For years now, I have been a proponent of a proactive, multitiered approach to supply chain risk management. To avoid or mitigate possible losses, I believe that members of the supply chain must establish the transparency necessary to identify potential risks both up and downstream, as well as the flexibility to be able to act quickly and effectively. But these efforts alone are not enough. Today's best-in-class companies understand that the most effective risk management strategy addresses both external (supply chain) and internal (enterprise) factors.
Establishing a unified risk management approach is no easy task, but when done right, it can be a significant competitive differentiator. Let's take a look at how taking risk management to the enterprise level enables you to protect your organization and its stakeholders and position it to capture opportunities that will help you continue to grow profitably and deepen your value proposition to your trading partners.
With the passage of the Sarbanes-Oxley Act in 2002 and the Dodd-Frank Wall Street Reform and Consumer Protection Act in 2010, enterprise risk management (ERM) was transformed from a prudent business strategy to a board-level mandate designed to ensure that companies are meeting their fiduciary and social responsibilities. Although both of these legal mandates seek to promote widespread awareness of the risks companies face at the enterprise level, there is still industry uncertainty about what constitutes a compliant and effective enterprise risk management approach.

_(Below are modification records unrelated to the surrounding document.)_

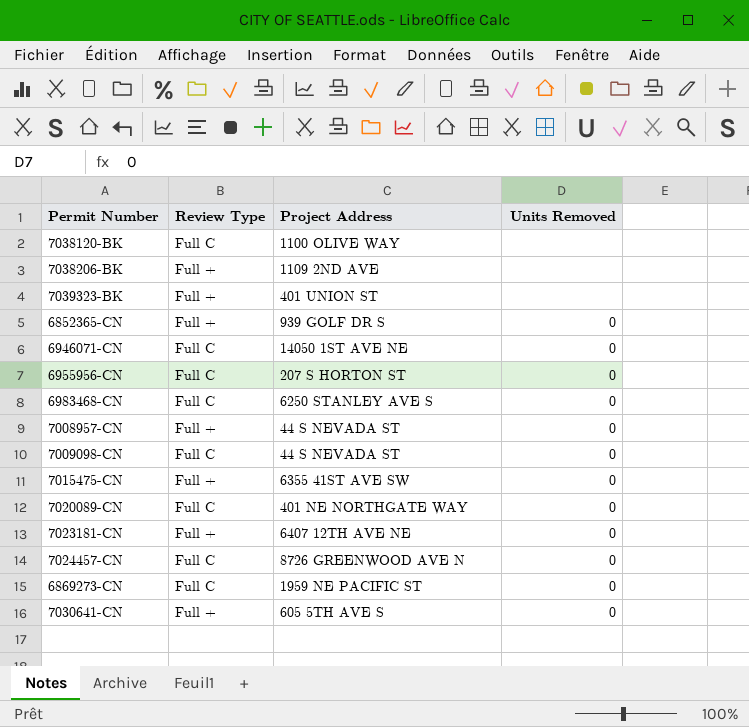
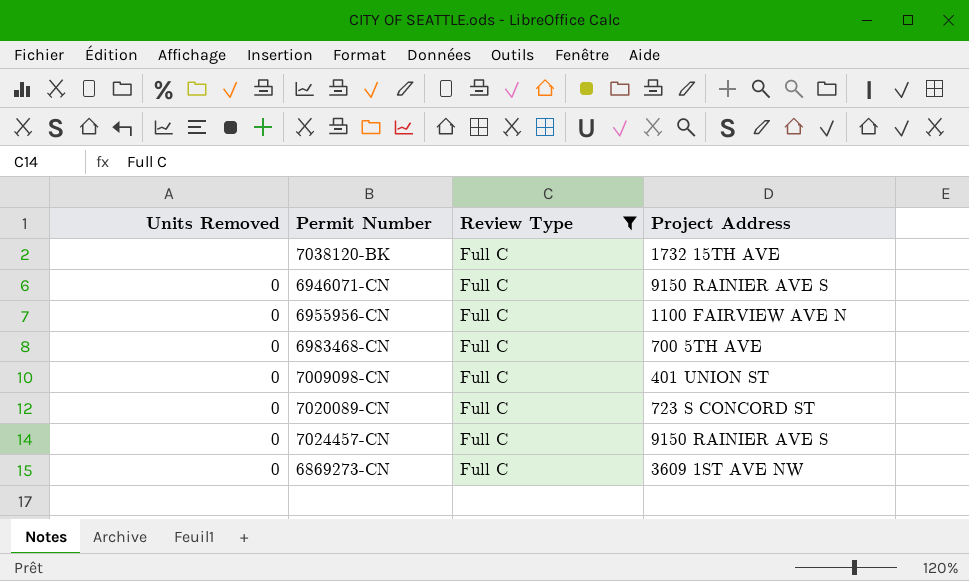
filter: none -> Review Type = Full C
column Units Removed | position: 4 -> 1
7038120-BK | Project Address: 1100 OLIVE WAY -> 1732 15TH AVE
6946071-CN | Project Address: 14050 1ST AVE NE -> 9150 RAINIER AVE S
6955956-CN | Project Address: 207 S HORTON ST -> 1100 FAIRVIEW AVE N
6983468-CN | Project Address: 6250 STANLEY AVE S -> 700 5TH AVE
7009098-CN | Project Address: 44 S NEVADA ST -> 401 UNION ST
7020089-CN | Project Address: 401 NE NORTHGATE WAY -> 723 S CONCORD ST
7024457-CN | Project Address: 8726 GREENWOOD AVE N -> 9150 RAINIER AVE S
6869273-CN | Project Address: 1959 NE PACIFIC ST -> 3609 1ST AVE NW

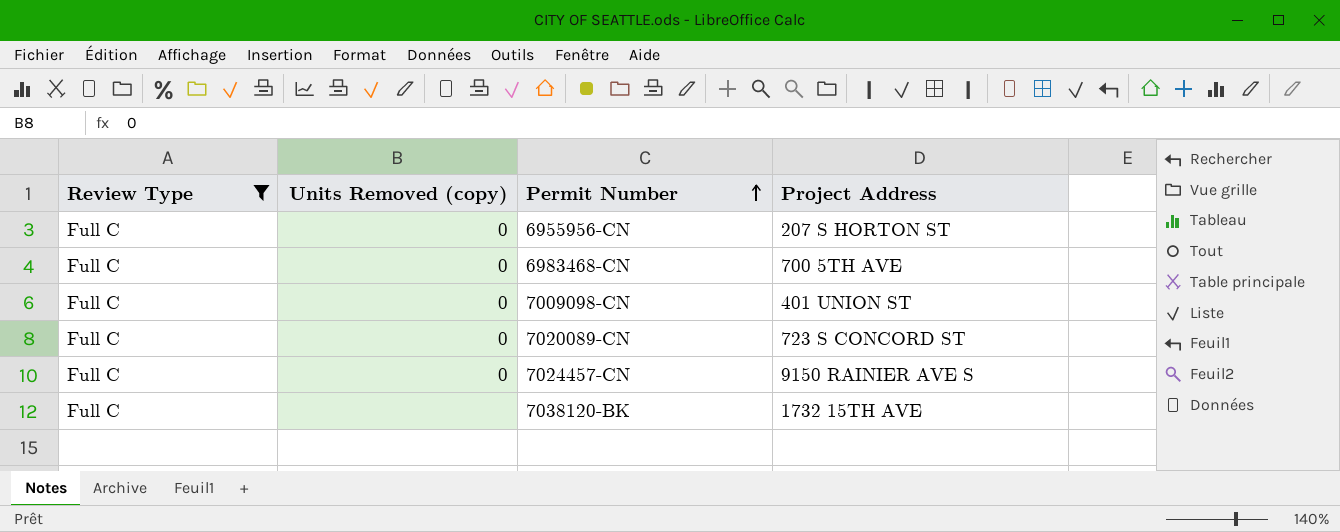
row order: none -> Permit Number ascending
column Review Type | position: 3 -> 1
column name: Units Removed -> Units Removed (copy)
row 6946071-CN: 0 | Full C | 9150 RAINIER AVE S -> none
row 6869273-CN: 0 | Full C | 3609 1ST AVE NW -> none
6955956-CN | Project Address: 1100 FAIRVIEW AVE N -> 207 S HORTON ST

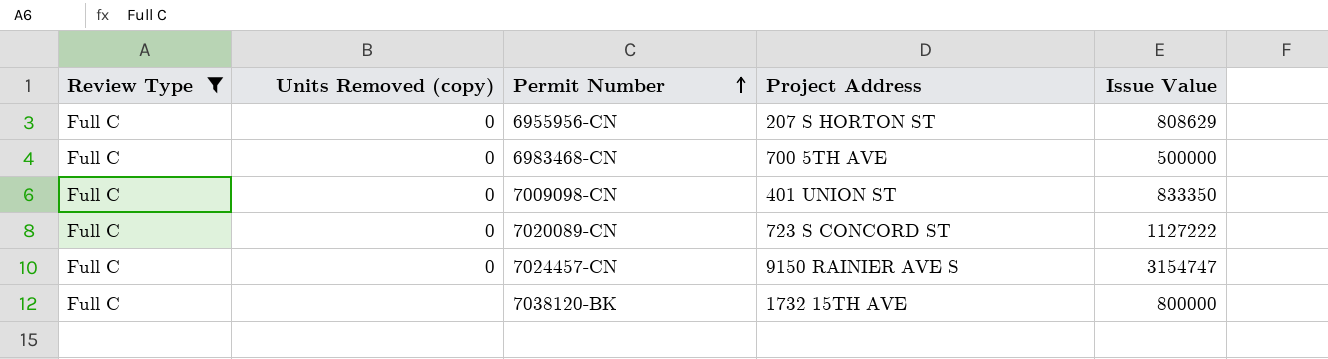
column Issue Value | position: none -> 5

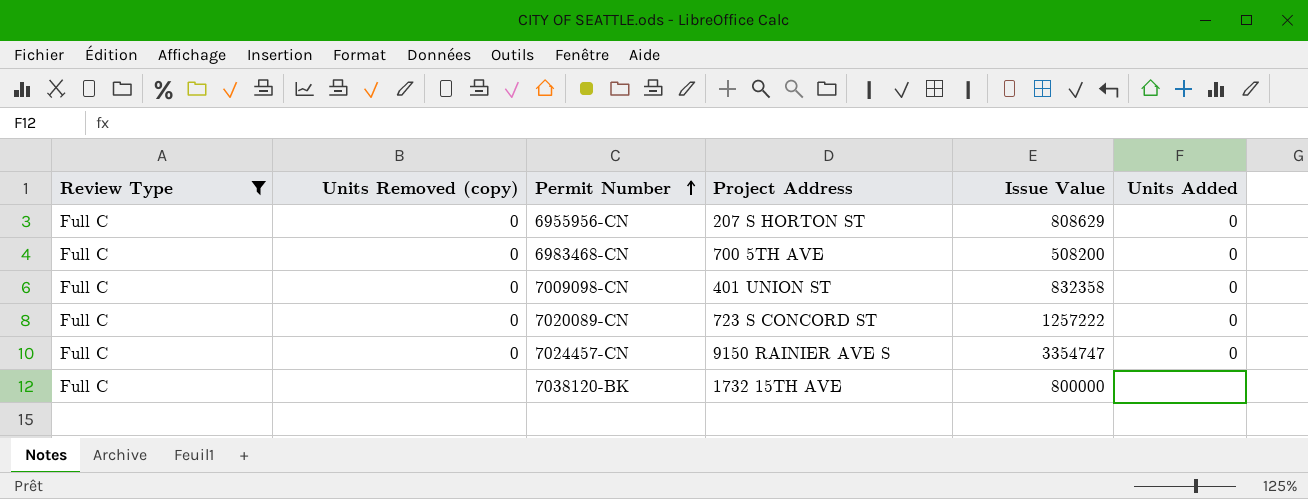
column Units Added | position: none -> 6
6983468-CN | Issue Value: 500000 -> 508200
7009098-CN | Issue Value: 833350 -> 832358
7020089-CN | Issue Value: 1127222 -> 1257222
7024457-CN | Issue Value: 3154747 -> 3354747

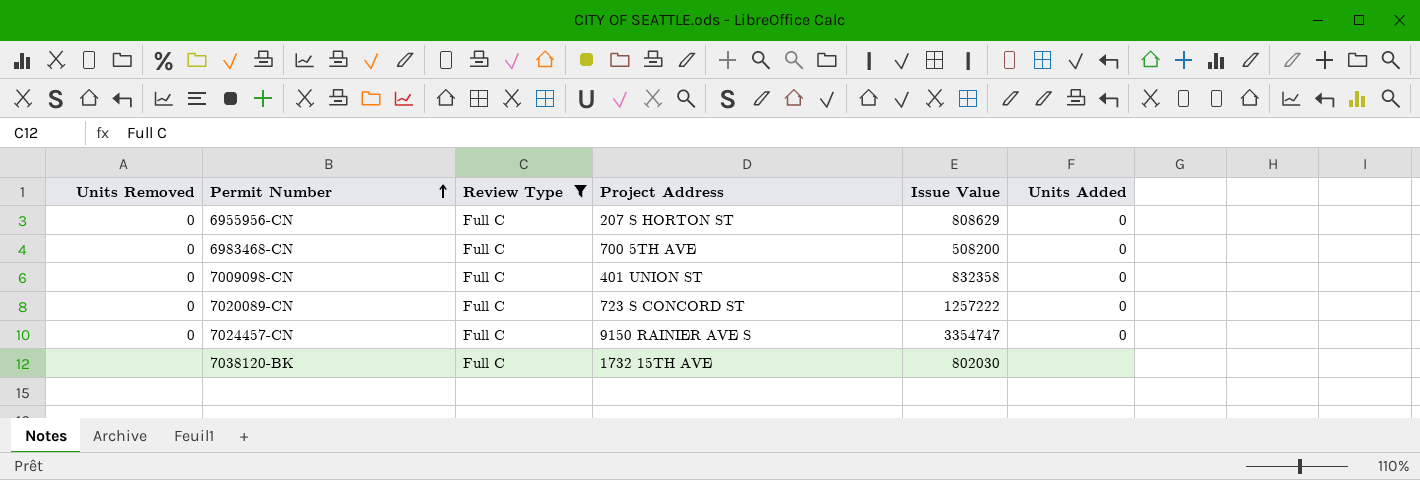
column name: Units Removed (copy) -> Units Removed
column Review Type | position: 1 -> 3
7038120-BK | Issue Value: 800000 -> 802030

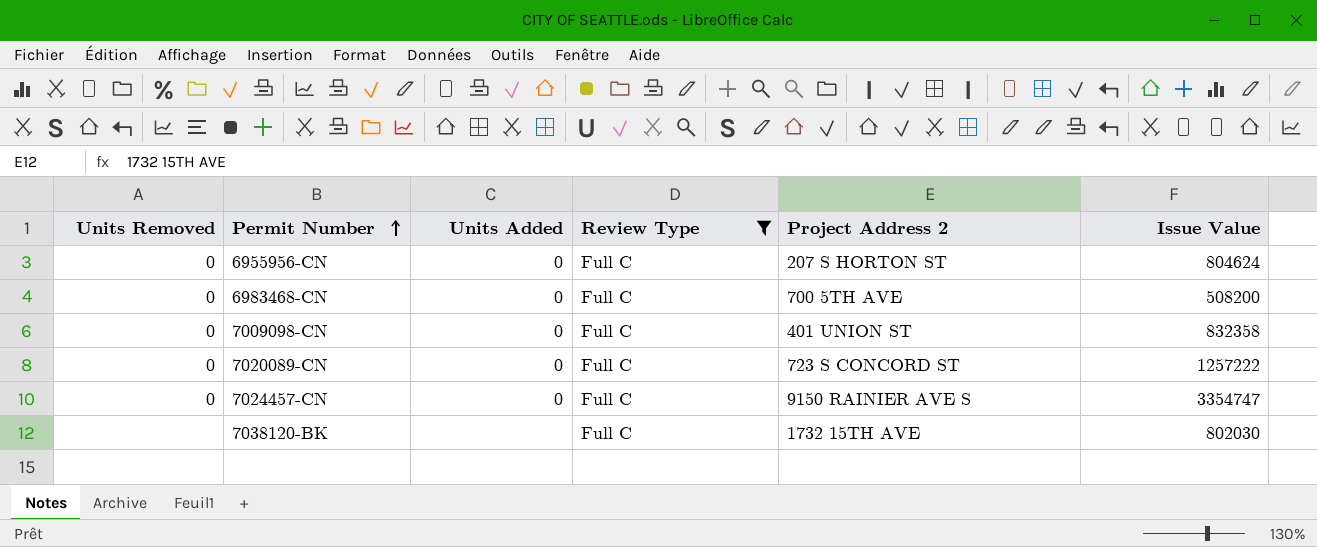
column Units Added | position: 6 -> 3
column name: Project Address -> Project Address 2
6955956-CN | Issue Value: 808629 -> 804624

A failure to assess enterprise risk could be even more devastating as businesses continue to globalize and pursue opportunities in emerging markets, where there are significantly greater risks, including economic, geopolitical, regulatory, environmental, quality and reliability, demand volatility, and increased threat of natural disaster. This is why I recommend the creation of a formalized preemptive risk management process that moves beyond disaster recovery and includes structured quantification, analysis, and control of risk across the enterprise.
At Avnet, I head our enterprise risk management initiative, which includes a cross-functional Risk Council, with executive-level sponsorship from all operating groups and key business operations, including logistics, IT, audit, trade compliance, legal, finance, human resources, and corporate communications. The council has responsibility for identifying, evaluating, and assessing enterprise risk; establishing risk policies and tolerances; and controlling risk functions and infrastructure.
To facilitate this process, we have developed a risk assessment tool modeled after the traditional Six Sigma quality control process known as failure mode and effect analysis (FMEA). The tool enables the Risk Council to assess risk priority by assigning ratings for severity, occurrence, and detection and then determine what action to take: accept the risk, mitigate it, avoid it, or transfer it. This allows us to take a more proactive approach, so that we are controlling the risk, not the other way around.
The Supply Chain Council also offers a value-at-risk (VAR) metric that enables users to calculate the probability of an event and multiply it by the expected monetary impact of the event (i.e., if this happens, what does it mean for my organization?). This data allows companies to determine the most effective allocation of resources based on a methodical ROI assessment.
The Avnet Risk Council has defined four main categories of enterprise risk: operational, financial, strategic, and hazard. Subsets of these generalized risk categories may include suppliers' risk, equipment breakdown, uncertain demand, labor strikes, and natural disasters. Of course, specific risk factors will vary from company to company depending on the vulnerabilities inherent in your particular business model.
Avnet's ERM program also includes consideration of customer and supplier impacts in the risk analysis. The risks that have the highest probability of hurting Avnet's customers are the ones on which we focus our greatest ERM resources. This approach is something we at Avnet feel very strongly about. We recognize that our success is inexorably tied to the success of our customers and suppliers. Our ERM strategy ensures that our corporate and supply chain interests are integrated.
We also believe that all employees share a degree of responsibility for ERM, so it is essential to have input from every layer of your organization — from the executive level to the in-the-trenches perspective of someone who, for example, works on a warehouse floor. Instituting a Risk Hotline can be a good way to enable employees to report a risk they feel is not being adequately addressed. Although it is important for risk managers to be analytical in assessing potential threats, we encourage employees to follow their intuition. If they see something that raises a red flag, we want them to have a way of sharing their concerns.
As with any operational strategy, regular audits ensure that your time and resources are well spent. Risk is a fluid concept and must be managed in accordance with the ever-changing dynamics of your business and the changes that occur in the global supply chain. Once risk owners set their plans in motion, audits are necessary to periodically review each risk plan against actual mitigation activities. This provides the timely feedback needed to update and modify plans and thereby optimize ongoing implementation.
Creating and maintaining an effective enterprise risk management program is complicated and involves coordination of a lot of moving parts, but the effort is about more than protecting profits or meeting some arbitrary standard of compliance. Companies such as Avnet touch thousands if not hundreds of thousands of people in varying degrees, which is why ensuring the sustainability of our organization is more than just good business. It's our responsibility.